R: Spike and Slab Regression

spikeslab {spikeslab}

R Documentation

Spike and Slab Regression

Description

Fits a rescaled spike and slab model using a continuous bimodal prior. A generalized elastic net estimator is used for variable selection and estimation. Can be used for prediction and variable selection in low- and high-dimensional linear regression models.

Usage

spikeslab(formula, data = NULL, x = NULL, y = NULL,
    n.iter1 = 500, n.iter2 = 500, mse = TRUE,
    bigp.smalln = FALSE, bigp.smalln.factor = 1, screen = (bigp.smalln),
    r.effects = NULL, max.var = 500, center = TRUE, intercept = TRUE,
    fast = TRUE, beta.blocks = 5, verbose = FALSE, ntree = 300,
    seed = NULL, ...)

Arguments

`formula`	A symbolic description of the model to be fit.
`data`	Data frame containing the data used in the formula.
`x`	x predictor matrix (can be used in place of formula and data frame call).
`y`	y response (can be used in place of formula and data frame call).
`n.iter1`	Number of burn-in Gibbs sampled values (i.e., discarded values).
`n.iter2`	Number of Gibbs sampled values, following burn-in.
`mse`	If TRUE, an external estimate for the overall variance is calculated using ridge regression or random forests (the latter is used when the degrees of freedom are low). Otherwise, the variance is included in the prior and estimated using Gibbs sampling.
`bigp.smalln`	Use if `p` >> `n`.
`bigp.smalln.factor`	Removes all variables except the top `n`times `bigp.smalln.factor` ones (used in filtering when `p` >> `n`).
`screen`	If TRUE, variables are pre-filtered.
`r.effects`	List used for grouping variables (see details below).
`max.var`	Maximum number of variables allowed in the final model.
`center`	If TRUE, variables are centered by their means. Default is TRUE and should only be adjusted in extreme examples.
`intercept`	If TRUE, an intercept is included in the model, otherwise no intercept is included. Default is TRUE.
`fast`	If TRUE, use blocked Gibbs sampling to accelerate the algorithm.
`beta.blocks`	Update beta using this number of blocks (`fast` must be TRUE).
`verbose`	If TRUE, verbose output is sent to the terminal.
`ntree`	Number of trees used by random forests (applies only when `mse` is TRUE).
`seed`	Seed for random number generator. Must be a negative integer.
`...`	Further arguments passed to or from other methods.

Details

—> General:

The spike and slab method is described in detail in Ishwaran and Rao (2003, 2005a, 2005b and 2009). For high-dimensional problems in which p >> n, where p is the number of variables and n is the sample size, use the option bigp.smalln=TRUE. Doing so implements a three-stage procedure:

(1) Filtering step. This removes all variables except the top n times bigp.smalln.factor ones. Uses spike and slab regression with grouped regularization (complexity) parameters.

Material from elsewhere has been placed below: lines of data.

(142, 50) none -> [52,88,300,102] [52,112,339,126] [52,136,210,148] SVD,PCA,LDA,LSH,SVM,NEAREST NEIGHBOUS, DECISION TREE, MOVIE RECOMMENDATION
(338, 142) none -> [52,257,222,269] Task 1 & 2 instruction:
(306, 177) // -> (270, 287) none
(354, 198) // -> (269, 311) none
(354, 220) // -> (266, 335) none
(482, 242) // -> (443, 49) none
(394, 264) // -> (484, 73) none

(2) Model averaging step. Refit the model using only those predictors from step 1. Returns the posterior mean values from fitting a spike and slab model; referred to as the Bayesian model averaged (bma) estimate.

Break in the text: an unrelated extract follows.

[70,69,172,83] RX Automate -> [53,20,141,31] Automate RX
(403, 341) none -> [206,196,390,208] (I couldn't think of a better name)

(3) Variable selection step. Select variables using the generalized elastic net (gnet).

The filtering step is omitted when bigp.smalln=FALSE. Filtering can however be requested by setting screen=TRUE although users should be aware that this may degrade performance and should only be used when p is on the same order of n.

Variables can be grouped using r.effects. Grouping has the effect of forcing variables within a given group to share a common complexity (regularization) parameter. To do so, define a list with each entry in the list made up of the variable names to be grouped. There is no limit to the number of groups. Any variable that does not appear in the list will be assigned to a default group (the default group also has its own group-specific regularization parameter). See Examples 1 and 3 below.

—> Miscellanea:

By default, fast=TRUE when bigp.smalln=TRUE. This invokes an ultra-fast filtering step. Setting fast=FALSE invokes a more thorough filtering method that may slightly improve inferential results, but computational times will become very slow. The trade-off is unlikely to be justified.

The formula and data-frame call should be avoided in high-dimensional problems and instead the x-predictor matrix and y response vector should be passed directly (see Example 3). This avoids the huge overhead in parsing formula in R.

By default, predictors are normalized to have mean 0 and variance 1. Pre-processing also involves centering y unless the user specifically requests that the intercept be excluded from the model. Users can also over-ride centering predictors by setting center=FALSE. Use with extreme care.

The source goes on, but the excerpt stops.